**Items from a data source**:
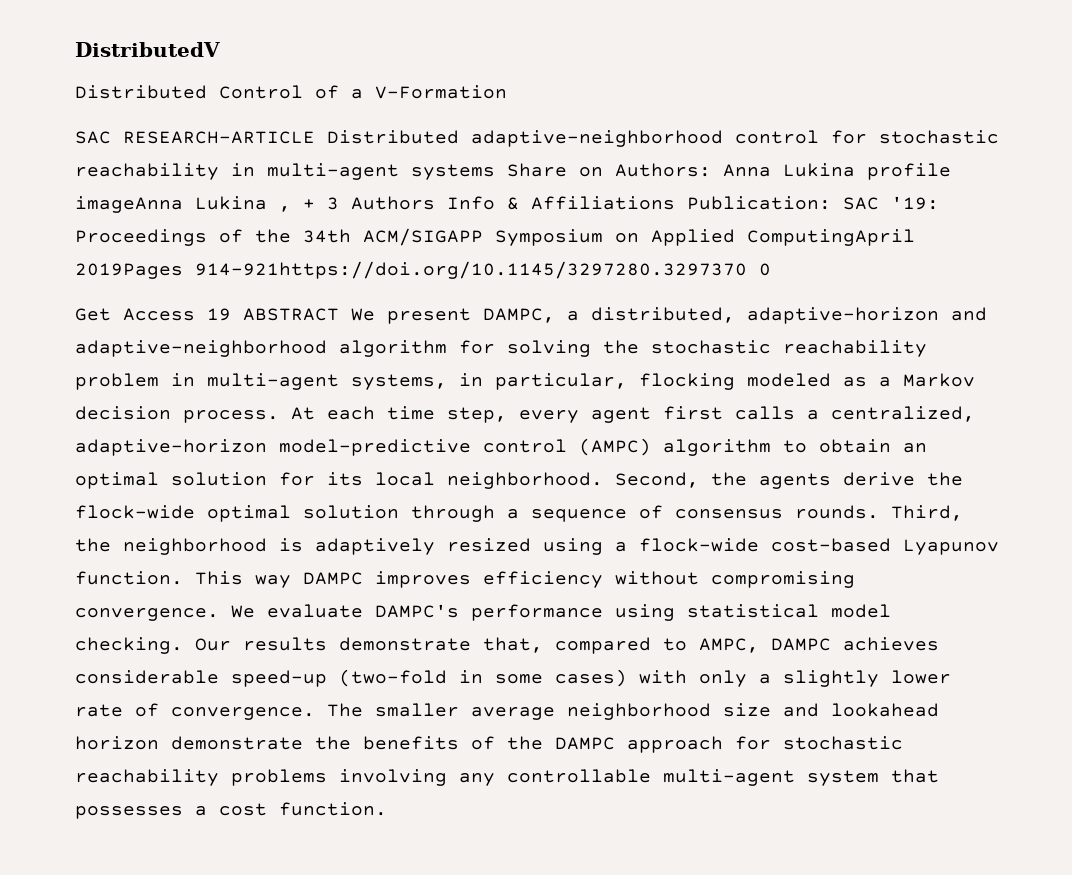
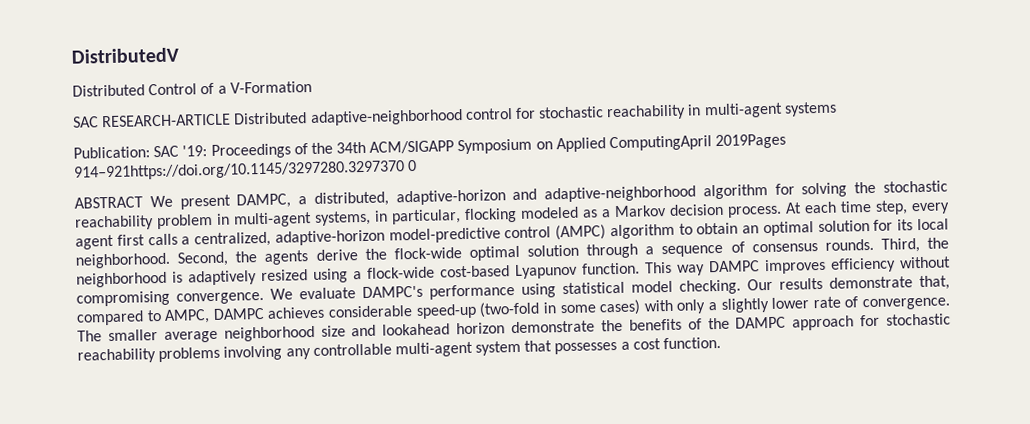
- SAC RESEARCH-ARTICLE Distributed adaptive-neighborhood control for stochastic reachability in multi-agent systems Share on Authors: Anna Lukina profile imageAnna Lukina , + 3 Authors Info & Affiliations Publication: SAC '19: Proceedings of the 34th ACM/SIGAPP Symposium on Applied ComputingApril 2019Pages 914–921https://doi.org/10.1145/3297280.3297370 0
+ SAC RESEARCH-ARTICLE Distributed adaptive-neighborhood control for stochastic reachability in multi-agent systems
+ Publication: SAC '19: Proceedings of the 34th ACM/SIGAPP Symposium on Applied ComputingApril 2019Pages 914–921https://doi.org/10.1145/3297280.3297370 0
- Get Access 19 ABSTRACT We present DAMPC, a distributed, adaptive-horizon and adaptive-neighborhood algorithm for solving the stochastic reachability problem in multi-agent systems, in particular, flocking modeled as a Markov decision process.
+ ABSTRACT We present DAMPC, a distributed, adaptive-horizon and adaptive-neighborhood algorithm for solving the stochastic reachability problem in multi-agent systems, in particular, flocking modeled as a Markov decision process.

**Task details**: Copy every record above exactly, leaving out the pictures.

**Completed exercise**:
- SAC RESEARCH-ARTICLE Distributed adaptive-neighborhood control for stochastic reachability in multi-agent systems Share on Authors: Anna Lukina profile imageAnna Lukina , + 3 Authors Info & Affiliations Publication: SAC '19: Proceedings of the 34th ACM/SIGAPP Symposium on Applied ComputingApril 2019Pages 914–921https://doi.org/10.1145/3297280.3297370 0
+ SAC RESEARCH-ARTICLE Distributed adaptive-neighborhood control for stochastic reachability in multi-agent systems
+ Publication: SAC '19: Proceedings of the 34th ACM/SIGAPP Symposium on Applied ComputingApril 2019Pages 914–921https://doi.org/10.1145/3297280.3297370 0
- Get Access 19 ABSTRACT We present DAMPC, a distributed, adaptive-horizon and adaptive-neighborhood algorithm for solving the stochastic reachability problem in multi-agent systems, in particular, flocking modeled as a Markov decision process.
+ ABSTRACT We present DAMPC, a distributed, adaptive-horizon and adaptive-neighborhood algorithm for solving the stochastic reachability problem in multi-agent systems, in particular, flocking modeled as a Markov decision process.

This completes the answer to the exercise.